Abstract

We have read with interest the recent articles published in the Journal of Endourology about the application of ChatGPT in the medical field. As social science researchers specializing in medical Artificial Intelligence, we think that despite ChatGPT’s current popularity across various domains, medical professionals should not overly focus on this specific technology. Instead, more attention and discussion should be directed toward specialized medical large language models (LLMs).
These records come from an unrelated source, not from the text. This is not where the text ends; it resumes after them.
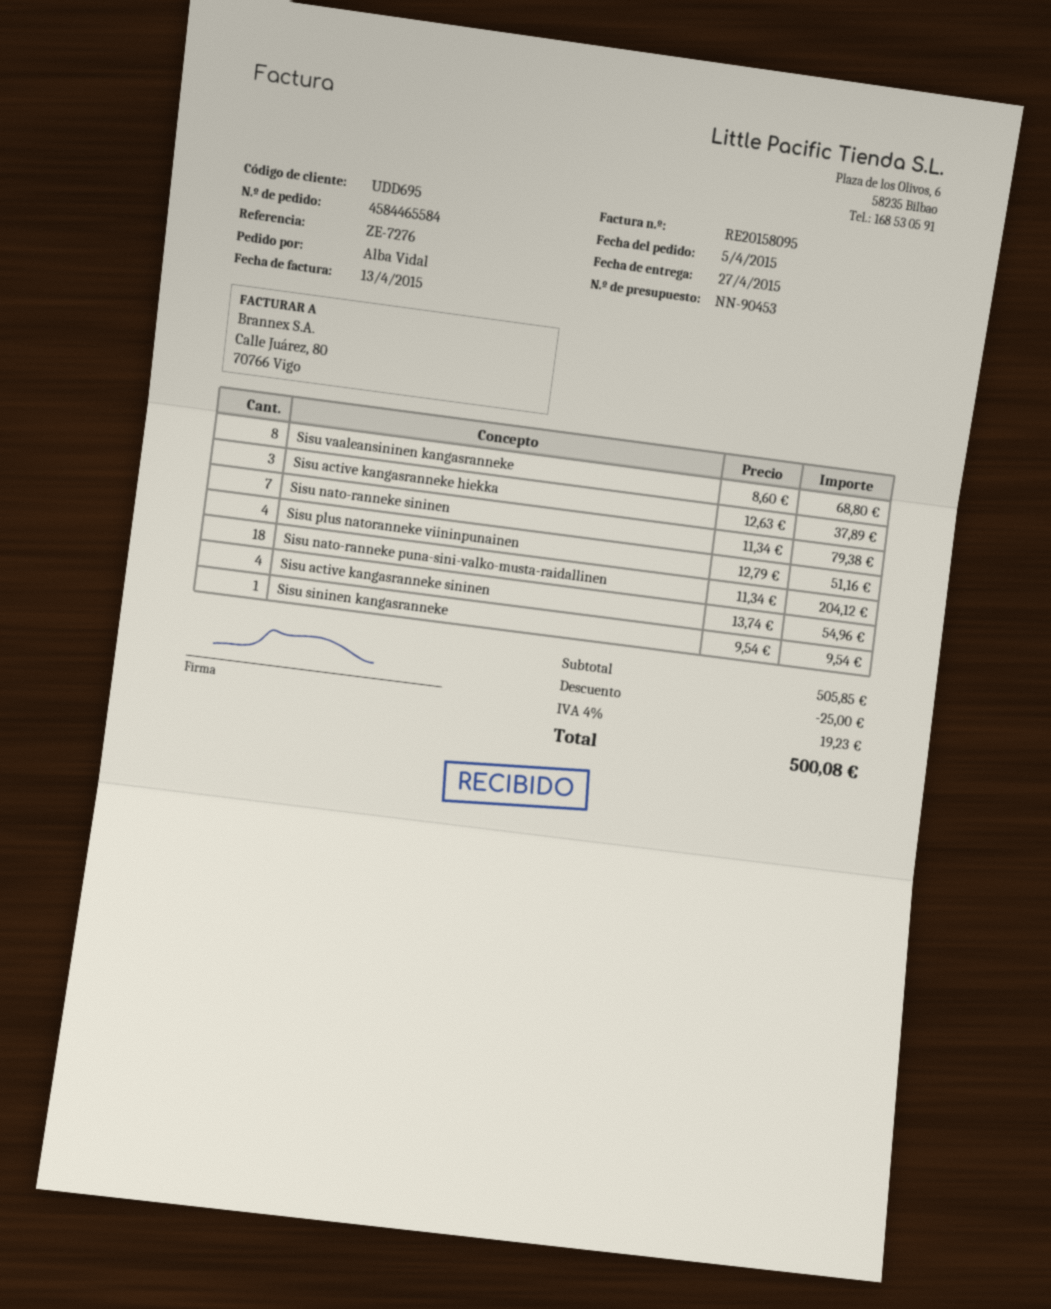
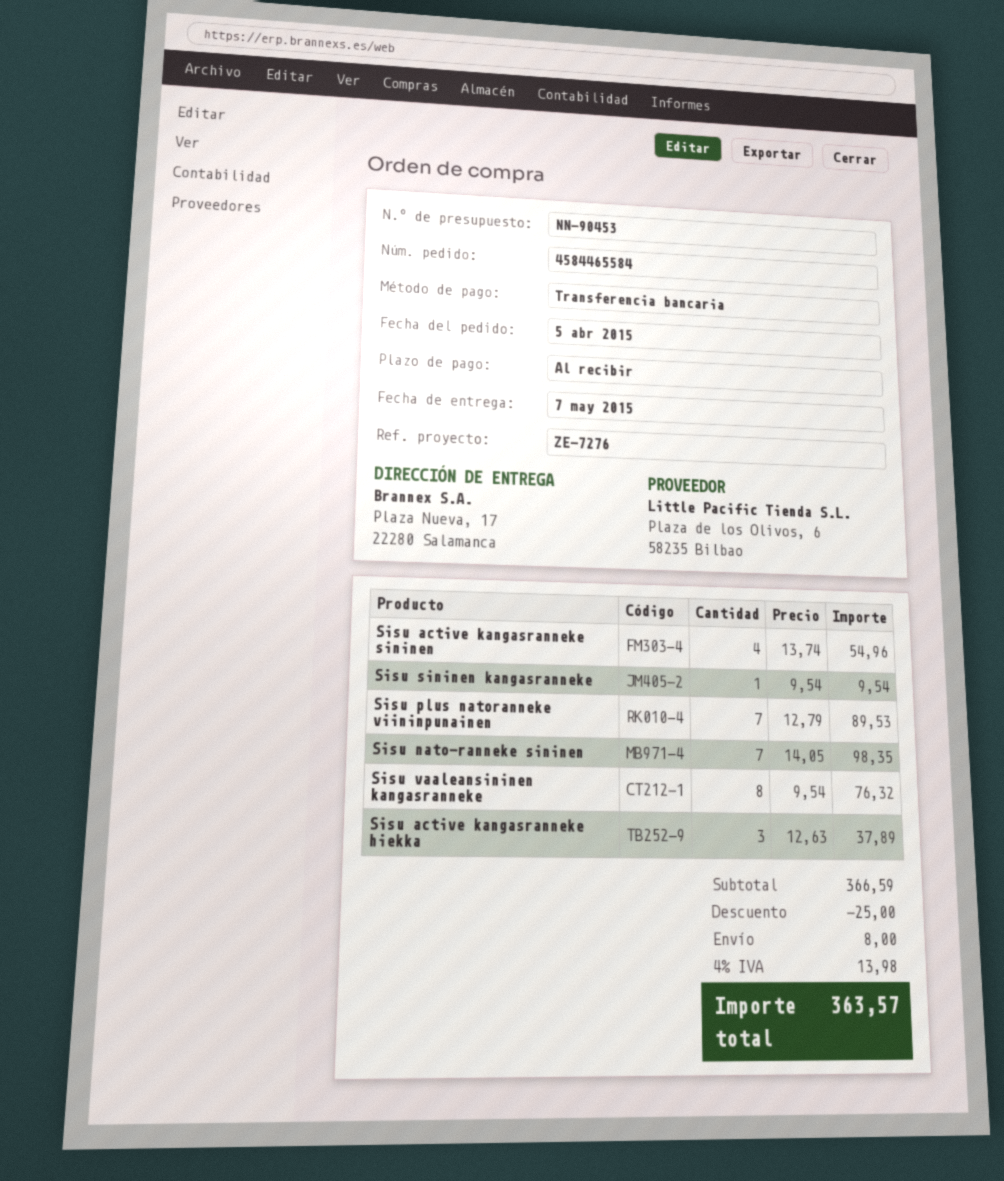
delivery date: 2015-04-27 -> 2015-05-07
Sisu vaaleansininen kangasranneke: 8 x 8.60 = 68.80 -> 8 x 9.54 = 76.32
Sisu nato-ranneke sininen: 7 x 11.34 = 79.38 -> 7 x 14.05 = 98.35
Sisu plus natoranneke viininpunainen: 4 x 12.79 = 51.16 -> 7 x 12.79 = 89.53
Sisu nato-ranneke puna-sini-valko-musta-raidallinen: 18 x 11.34 = 204.12 -> none
subtotal: 505.85 -> 366.59
shipping: none -> 8.00
tax: 4% = 19.23 -> 4% = 13.98
total: 500.08 -> 363.57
Firstly, the underlying technical logic of ChatGPT relies on the mechanism of generative pre-trained transformers (GPT). This mechanism generates contextually relevant text by using the transformer architecture to analyze large amounts of unannotated text data through self-supervised learning. However, this method of generating text is primarily based on language pattern prediction rather than direct fact retrieval. Although ChatGPT-4 has shown better performance than ChatGPT-3.5 in answering medical questions, 1 this improvement only reflects its enhanced language generation capability, allowing it to produce more seemingly plausible answers. These answers are not necessarily based on accurate medical knowledge, and the accuracy of its output remains a challenge. 2
Secondly, ChatGPT’s training data mainly come from public datasets, including online articles, books, and Wikipedia. 3 These data sources are not specifically designed for the medical field and may contain errors or incomplete information. This broad and nonspecialized nature of its data leads to limitations in handling complex medical issues. While such data sources may form a basis for creating a general Frequently Asked Questions repository, 4 their use in highly specialized medical domains may result in misleading answers and serious consequences in some practical applications.
To use artificial intelligence more effectively and responsibly in medical practice, future research and development should focus more on specialized medical LLMs rather than on ChatGPT. These models should be trained using authoritative medical databases, supplemented by rigorous human validation to ensure data accuracy and completeness. Specialized medical LLMs can provide more precise and contextually relevant medical advice, significantly enhancing patient care and medical education quality. 5 By combining open access datasets and retrieval-augmented generation techniques, specialized medical LLMs can better cover specific domain knowledge and improve the reliability and relevance of their responses. Only through such specialized development can AI truly realize its great potential in the medical field.